Embarrassingly, there are other agencies who’ve managed to write up our own campaign before we got around to it.
Hey, we’ve been busy making it happen.
Anyway, every March is Marie Curies annual Great Daffodil Appeal. A month of fundraising for the charity, which looks after those suffering terminal illness.
Our strategy was to try and highlight the positive legacy of happy memories that Marie Curie helps those suffering to leave behind.
So to mark the month, we created a Garden of Light – made up of 2,100 hand-made daffodils. Glowing stunningly through the night, each flower represents a Marie Curie nurse, who bring light in the darkest hours. What’s more, we got to work with the brilliant and utterly passionate Andrew Shoben at Grey World to do so.

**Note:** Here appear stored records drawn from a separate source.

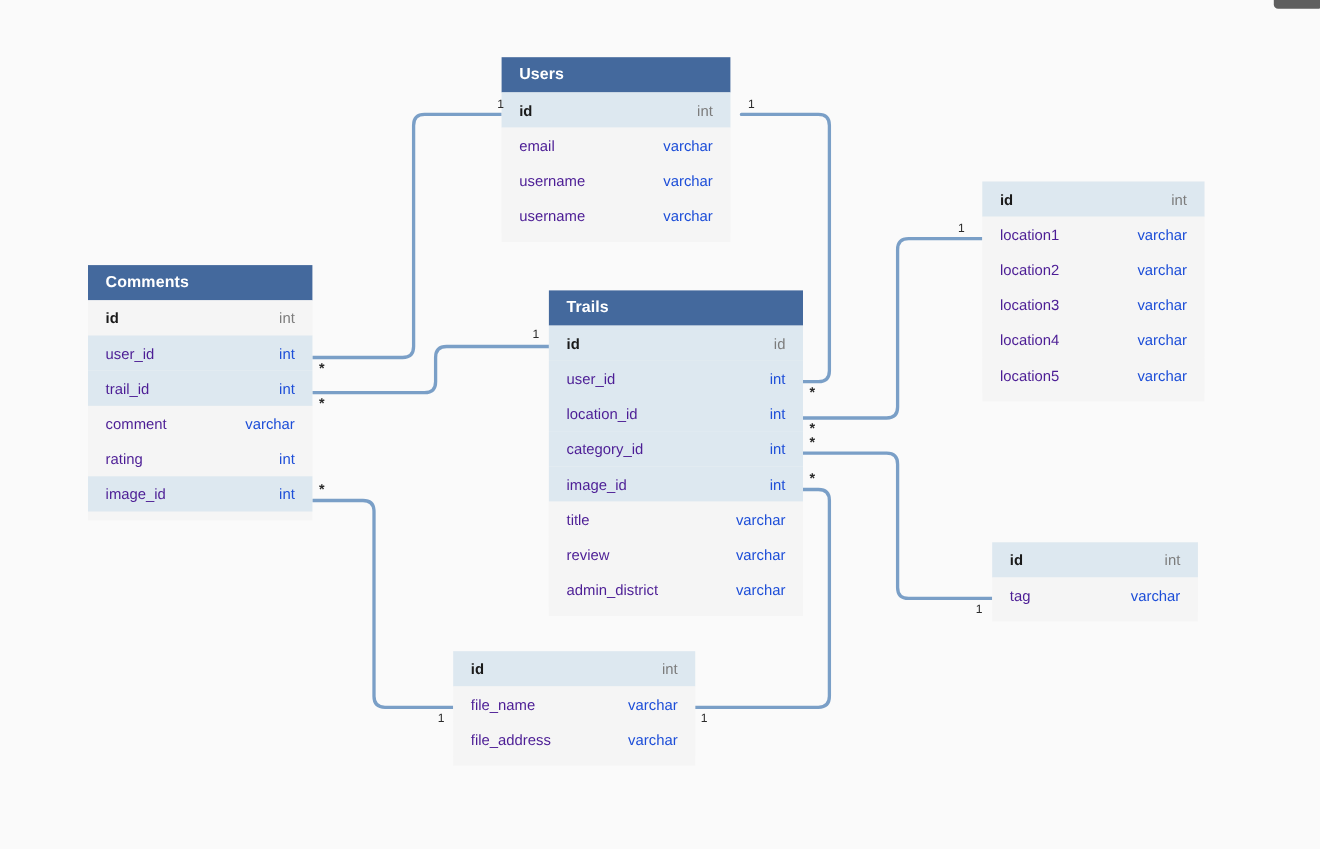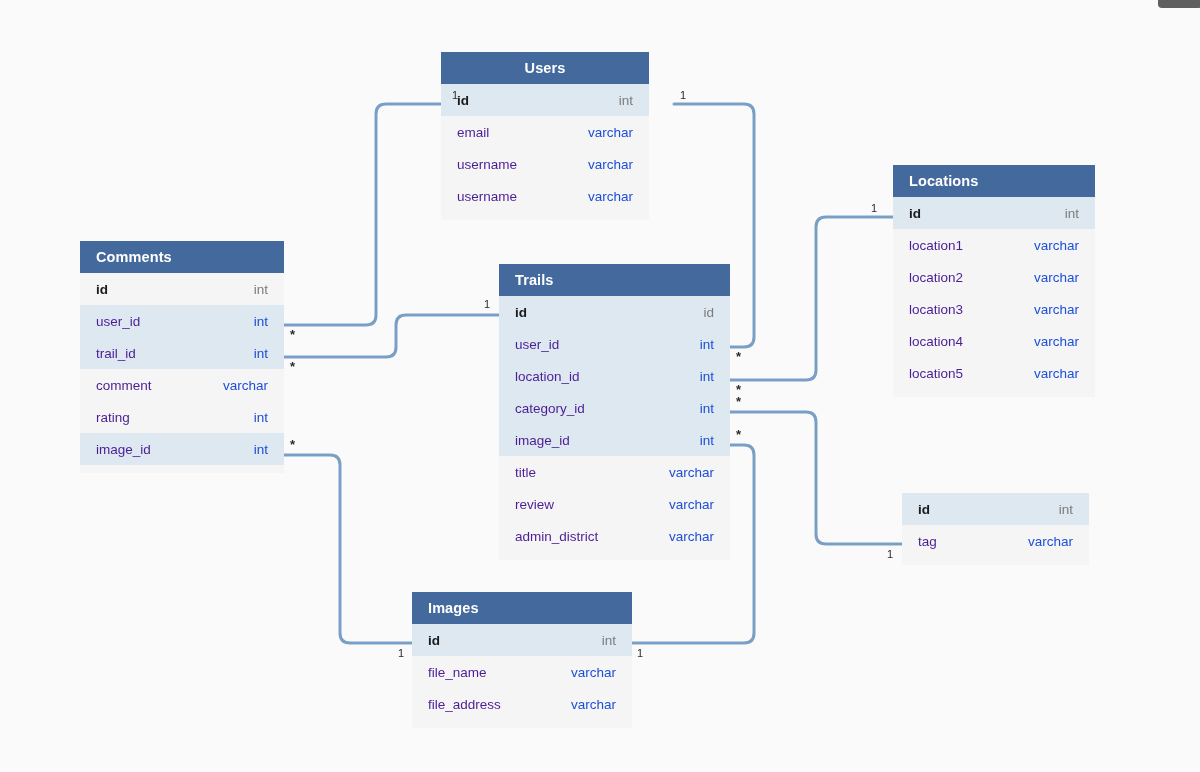"Users" div.entity { left: 441px -> 456px; text-align: center -> none }
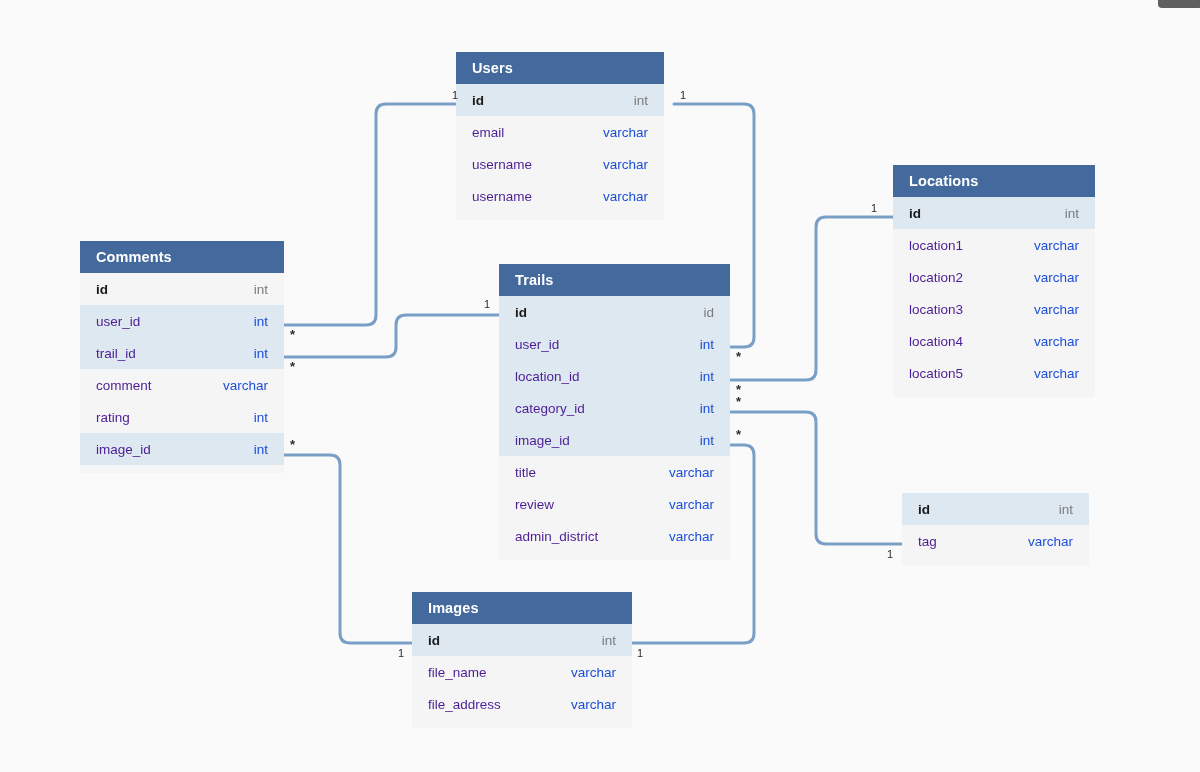"Locations" div.entity-header { html: <div>Locations</div> -> none }
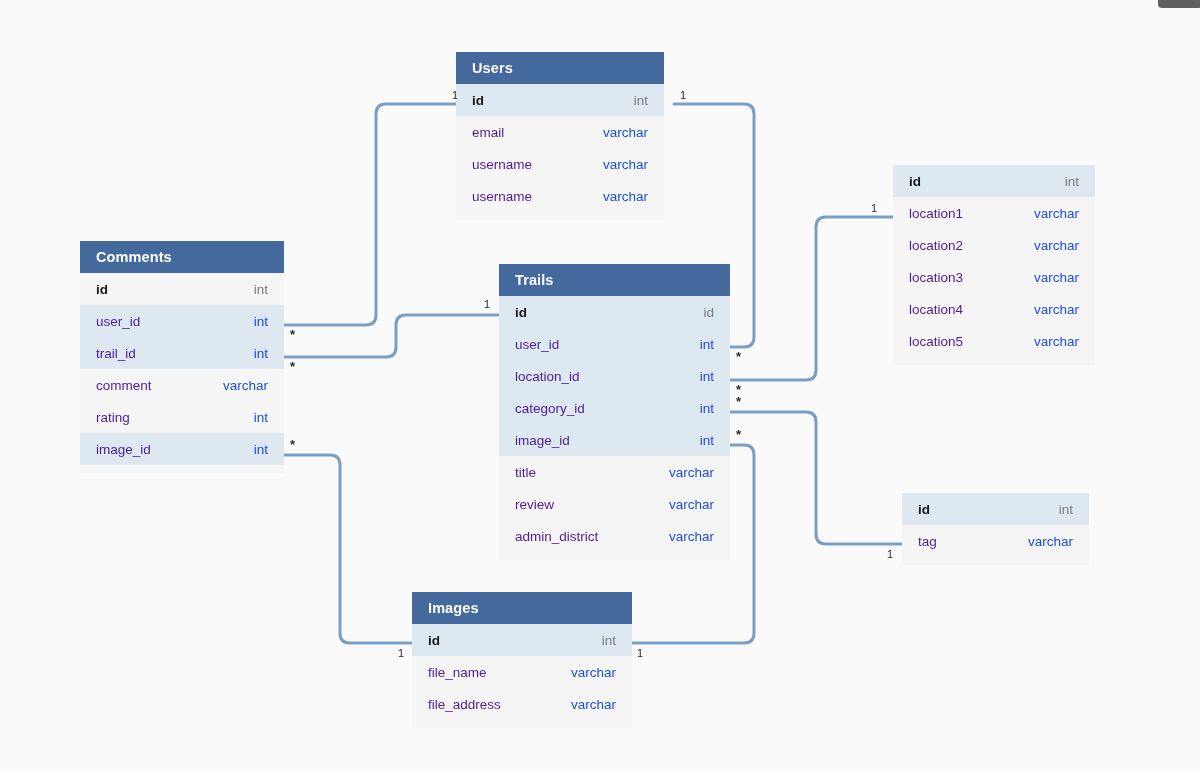"Images" div.entity-header { html: <div>Images</div> -> none }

Rather understandably, the Garden of Light has done a fiendishly great job across the media.
Nationally, it’s featured across the Evening Standard, Daily Telegraph, Daily Mail, METRO, Daily Mirror, The Times (in London as well as Scotland and Ireland), CITY AM, the I Paper and Daily Star. It also did a remarkable job with broadcast as it scooped Lorraine, Good Morning Britain’s news slots, ITV national news, ITV London News (who broadcast live and did the weather from the installation and BBC Radio 5Live’s Wake up To Money.
With no fewer than five pieces across Time Out (online, in print and in a video that has now been seen over 310,000 times and has had 10,000 engagements), the Garden has been stunning.
All in, five pieces of broadcast, 14 national pieces across online and in print and another 74 pieces across consumer and international titles, the campaign has been a fitting start to Marie Curie’s appeal.